EXERCISE INSTRUCTIONS:
Word-for-word transcription needed. Include every entry below but no pictures.

################

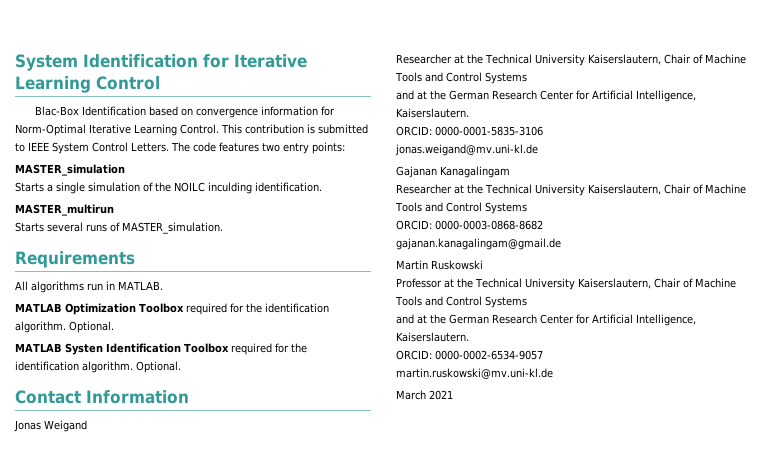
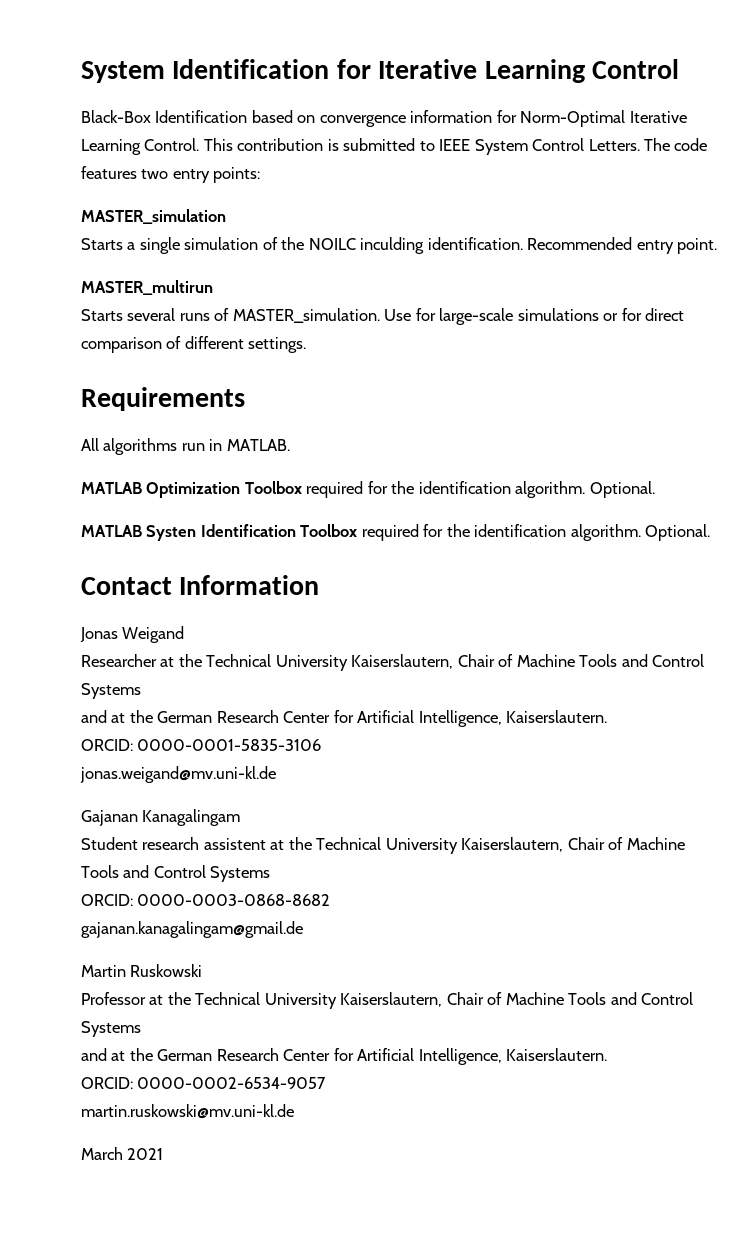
- Blac-Box Identification based on convergence information for Norm-Optimal Iterative Learning Control.
+ Black-Box Identification based on convergence information for Norm-Optimal Iterative Learning Control.
+ Recommended entry point.
+ Use for large-scale simulations or for direct comparison of different settings.
  Gajanan Kanagalingam
- Researcher at the Technical University Kaiserslautern, Chair of Machine Tools and Control Systems
+ Student research assistent at the Technical University Kaiserslautern, Chair of Machine Tools and Control Systems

################

RESPONSE TO THIS EXERCISE:
- Blac-Box Identification based on convergence information for Norm-Optimal Iterative Learning Control.
+ Black-Box Identification based on convergence information for Norm-Optimal Iterative Learning Control.
+ Recommended entry point.
+ Use for large-scale simulations or for direct comparison of different settings.
  Gajanan Kanagalingam
- Researcher at the Technical University Kaiserslautern, Chair of Machine Tools and Control Systems
+ Student research assistent at the Technical University Kaiserslautern, Chair of Machine Tools and Control Systems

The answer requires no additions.